Par B. Chaou
L’inconnu et l'incertain sont désormais les maîtres-mots qui dominent l'activité de l’économie mondiale en cette période de crise sanitaire. L’apparition de nouveaux variants ou encore le retard des campagnes de vaccination dans certains pays sont des éléments qui compliquent la donne aux gouvernements.

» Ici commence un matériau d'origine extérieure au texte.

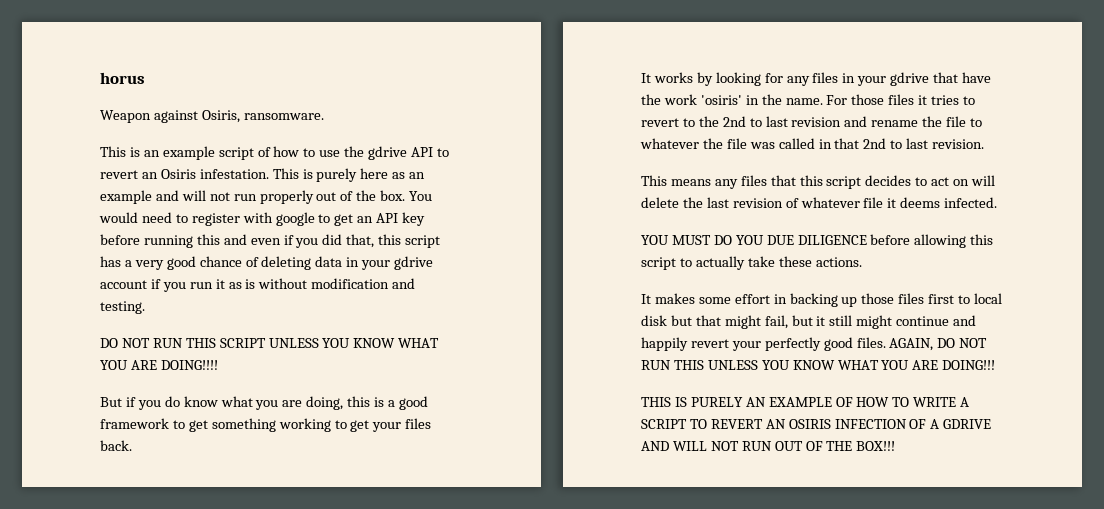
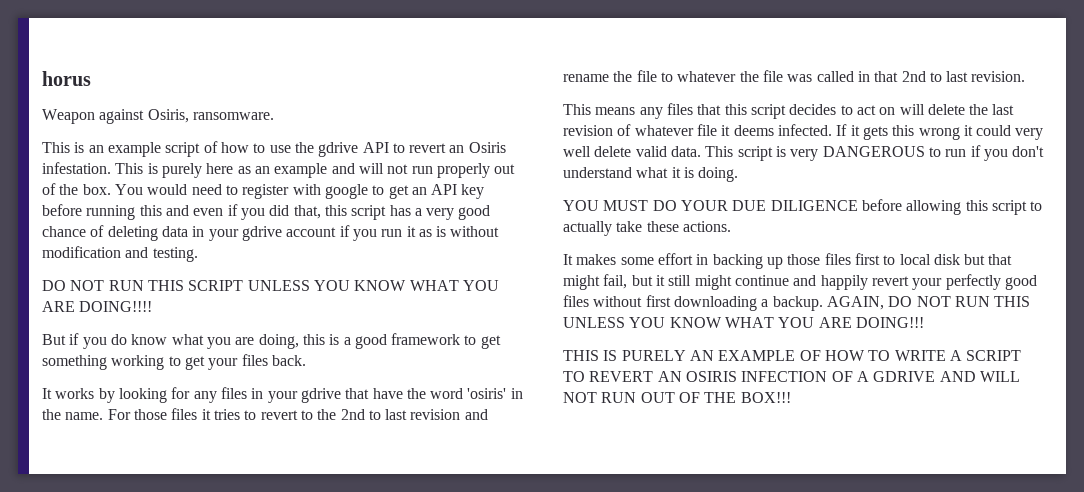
[663,94,697,105] work -> [430,388,464,399] word
(998, 202) none -> [836,124,1044,140] [563,145,1045,161] [563,167,739,182] If it gets this wrong it could very well delete valid data. This script is very DANGEROUS to run if you don't understand what it is doing.
[735,235,764,245] YOU -> [680,200,728,211] YOUR
[856,337,886,348] files. -> [563,295,823,311] files without first downloading a backup.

Et qui les poussent à réfléchir aux prochaines étapes avec beaucoup de prudence, surtout dans un contexte de tension économique et de forte irritation sociale. Après un an de crise, la stratégie qui semble être décidée est celle de vivre avec le virus. Toutefois, cela suppose un recadrage continu des mesures de la part des autorités afin d’éviter une hausse des contaminations, ce qui entraine un manque de visibilité pesant sur les entreprises, et particulièrement celles de certains secteurs, tels l’hôtellerie et la restauration.

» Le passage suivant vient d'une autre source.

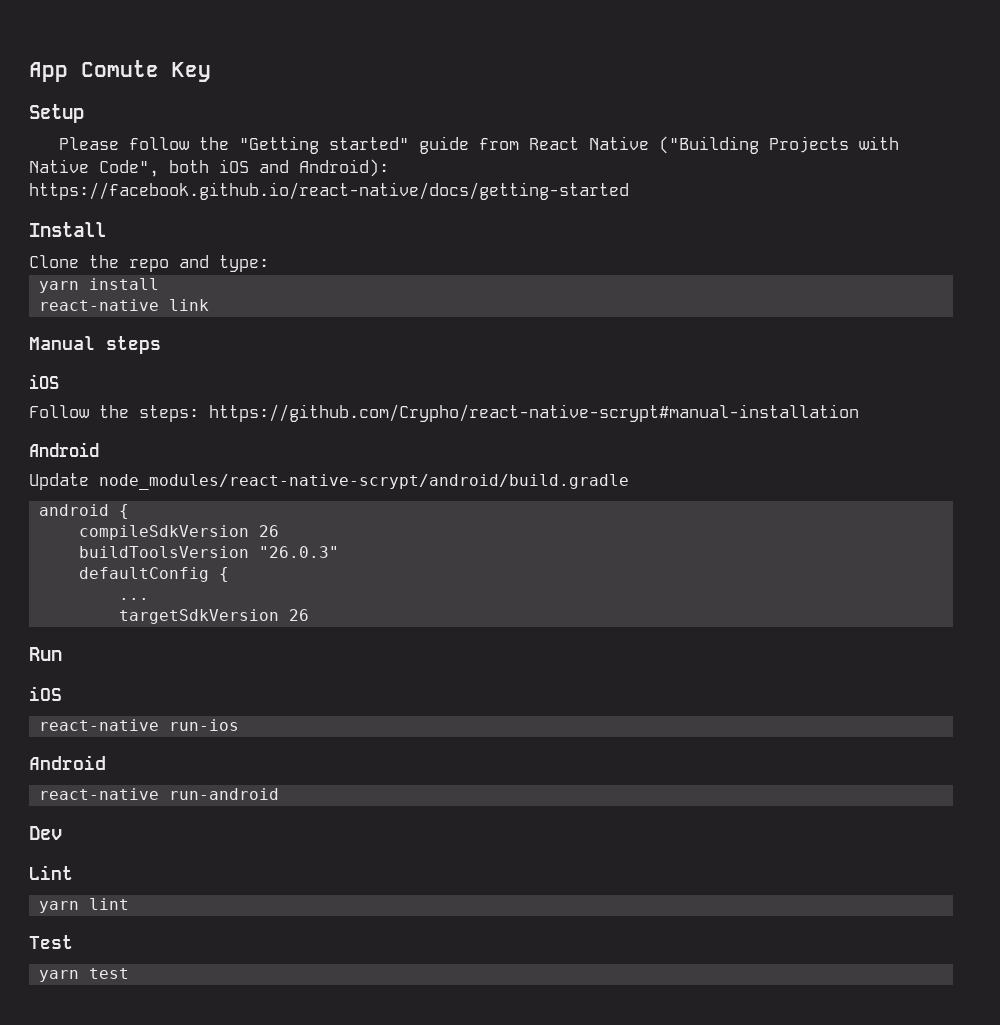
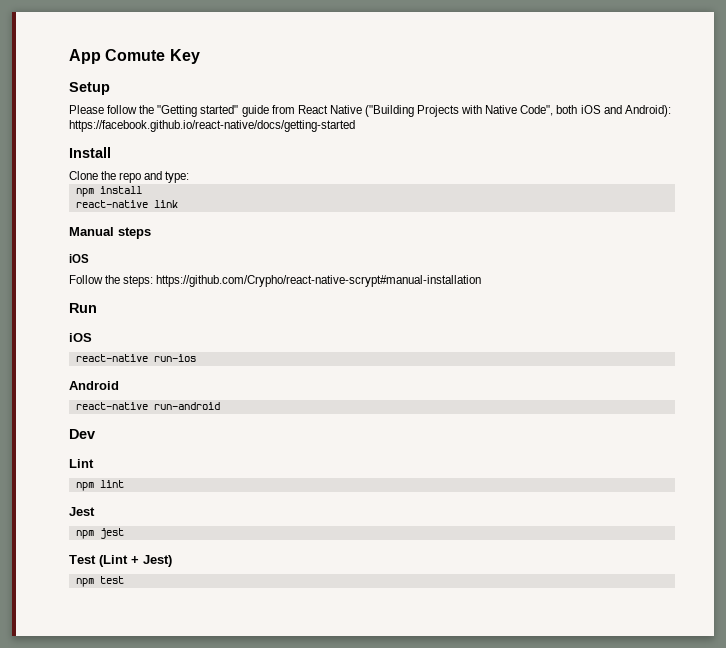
[38,281,79,293] yarn -> [75,188,94,197] npm
[29,442,99,457] [29,473,629,490] [38,504,129,519] [78,525,279,540] [78,546,339,558] [78,567,229,582] [118,598,149,600] [118,609,309,624] // Android // Update node_modules/react-native-scrypt/android/build.gradle // android { // compileSdkVersion 26 // buildToolsVersion "26.0.3" // defaultConfig { // ... // targetSdkVersion 26 -> (482, 281) none
[38,901,79,913] yarn -> [75,482,94,491] npm
[29,935,73,949] [38,970,79,982] Test // yarn -> [69,507,95,516] [75,528,124,539] [69,555,172,567] [75,578,94,587] Jest // npm jest // Test (Lint + Jest) // npm

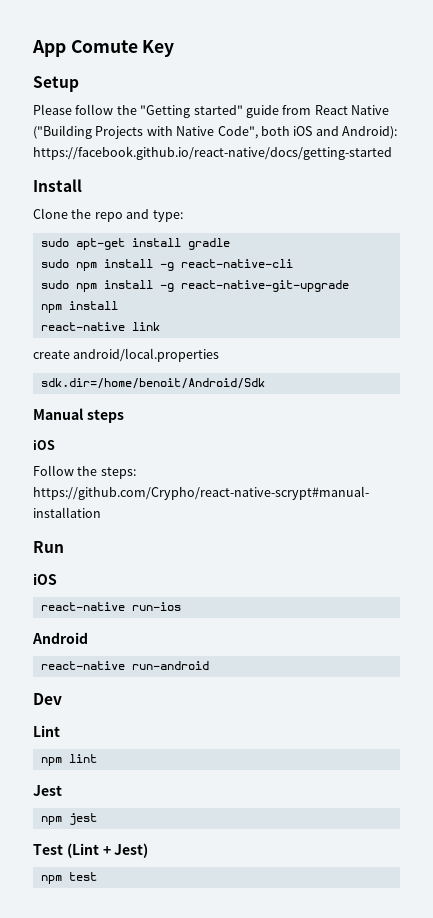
(190, 177) none -> [40,238,230,250] [40,259,293,271] [40,280,349,292] // sudo apt-get install gradle // sudo npm install -g react-native-cli // sudo npm install -g react-native-git-upgrade
(178, 204) none -> [33,348,220,362] [40,378,265,389] // create android/local.properties // sdk.dir=/home/benoit/Android/Sdk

Ce qui est le plus craint aujourd’hui, c’est de s’enfoncer dans un processus économique de «Go and Stop». Autrement dit, certains secteurs seraient contraints à l’arrêt ou à une baisse d’activité juste après avoir redémarré, à cause de la mise en place, encore une fois, de nouvelles mesures restrictives. Interrogé à ce sujet, Idriss El Houari, docteur en économie à l’Université Hassan II de Casablanca, nous explique que «c’est une problématique à laquelle sont confrontés tous les pays du monde, y compris le nôtre. Nous ignorons comment va évoluer cette pandémie, et l’efficacité de protection des vaccins sur les nouveaux variants qui pourront surgir ou ceux déjà existants et sur la durée de l’immunité. Ce sont des paramètres qui ne sont pas clairs pour le moment et qui retardent le retour vers le modèle économique d’avantcrise».
Cette conjoncture instaure en effet un climat de marasme. D’autant que, selon Idriss El Houari, «les secteurs qui pourraient subir l’impact négatif de l’effet Go and Stop sont surtout les secteurs qu’on appelle les profils L. Ce sont ceux qui n’ont quasiment pas pu travailler durant cette crise, comme le tourisme international, le secteur du spectacle et de l’évènementiel. Les opérateurs touristiques comme les agences de voyages et les agences de location de voitures sont aussi concernés».
Des secteurs qui sont déjà dans le dur, à l’image de la branche des agences de location de voitures qui a marqué, rappelons-le, une baisse de plus de 60% de son chiffre d’affaires par manque de touristes étrangers. «Il y a aussi les secteurs de profil W qui ont une activité discontinue à cause des restrictions qui interviennent à chaque fois, souvent durant les périodes de vacances ou de situation inédite, comme observé durant la fin d’année ou durant le mois de ramadan avec la fermeture de certains établissements comme les cafés et les restaurants. Ce sont des secteurs qui pensent à chaque fois que le pire est passé, mais juste après avoir redémarré leurs activités, ils sont pris par de nouvelles contraintes sanitaires», souligne notre économiste.
Risque sur la viabilité des entreprises
Sur le long terme, cette tendance pourrait sans aucun doute porter atteinte à la santé financière des entreprises. Sans visibilité ni activité résiliente, les professionnels auront du mal à tenir le coup. Cette situation aurait aussi comme effet collatéral la détérioration de la qualité de travail.
«Plus les entreprises voient leurs revenus baisser, plus elles se détachent de leur personnel. Dans cette perspective, et surtout dans les secteurs à profil L ou W, l’offre de travail pourrait se dégrader avec une hausse des salariés sans contrats ni acquis sociaux», explique El Houari. En définitive, il faut une stratégie concrète et viable sur le long terme afin de permettre aux entreprises d’avoir de la visibilité et éviter de se retrouver dans de mauvaises situations à cause de fermetures subites de leurs activités.